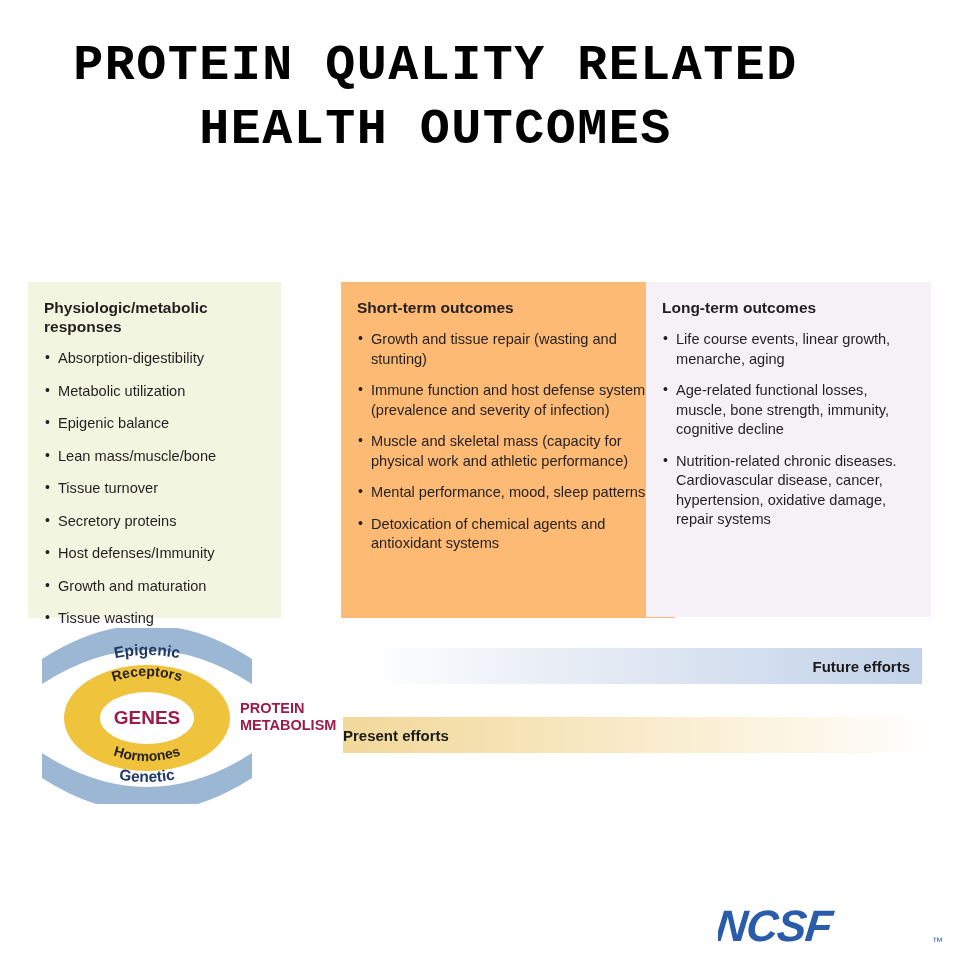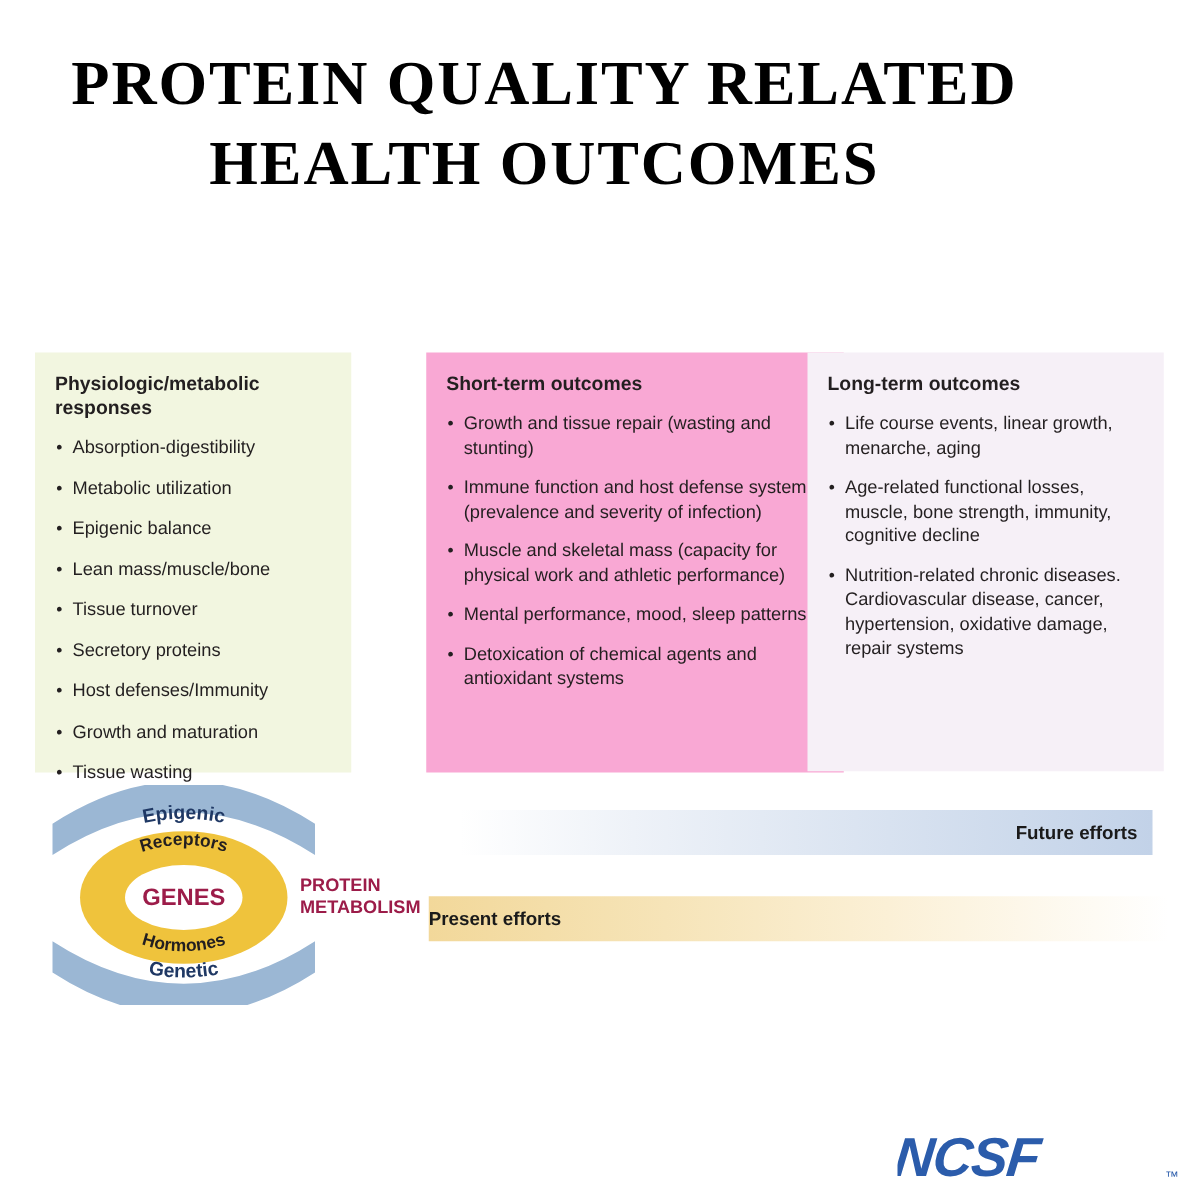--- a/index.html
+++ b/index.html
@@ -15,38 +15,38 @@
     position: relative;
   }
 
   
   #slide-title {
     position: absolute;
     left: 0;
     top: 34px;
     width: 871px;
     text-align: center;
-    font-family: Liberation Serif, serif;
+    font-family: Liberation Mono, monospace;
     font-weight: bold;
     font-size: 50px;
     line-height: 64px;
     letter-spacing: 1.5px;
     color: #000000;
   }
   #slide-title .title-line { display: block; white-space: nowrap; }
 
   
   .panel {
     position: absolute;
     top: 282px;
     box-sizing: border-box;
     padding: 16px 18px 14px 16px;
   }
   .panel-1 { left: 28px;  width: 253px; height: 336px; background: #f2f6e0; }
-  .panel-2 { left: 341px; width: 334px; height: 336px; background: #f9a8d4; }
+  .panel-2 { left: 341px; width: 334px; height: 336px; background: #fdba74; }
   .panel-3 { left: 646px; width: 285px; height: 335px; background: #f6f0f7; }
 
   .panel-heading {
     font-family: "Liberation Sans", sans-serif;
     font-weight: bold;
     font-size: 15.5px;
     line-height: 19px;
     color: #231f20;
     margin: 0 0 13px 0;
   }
#####
- What is required
Could you repeat the entries word for word, skipping the pictures they contain?

- Your solution
--- a/index.html
+++ b/index.html
@@ -15,38 +15,38 @@
     position: relative;
   }
 
   
   #slide-title {
     position: absolute;
     left: 0;
     top: 34px;
     width: 871px;
     text-align: center;
-    font-family: Liberation Serif, serif;
+    font-family: Liberation Mono, monospace;
     font-weight: bold;
     font-size: 50px;
     line-height: 64px;
     letter-spacing: 1.5px;
     color: #000000;
   }
   #slide-title .title-line { display: block; white-space: nowrap; }
 
   
   .panel {
     position: absolute;
     top: 282px;
     box-sizing: border-box;
     padding: 16px 18px 14px 16px;
   }
   .panel-1 { left: 28px;  width: 253px; height: 336px; background: #f2f6e0; }
-  .panel-2 { left: 341px; width: 334px; height: 336px; background: #f9a8d4; }
+  .panel-2 { left: 341px; width: 334px; height: 336px; background: #fdba74; }
   .panel-3 { left: 646px; width: 285px; height: 335px; background: #f6f0f7; }
 
   .panel-heading {
     font-family: "Liberation Sans", sans-serif;
     font-weight: bold;
     font-size: 15.5px;
     line-height: 19px;
     color: #231f20;
     margin: 0 0 13px 0;
   }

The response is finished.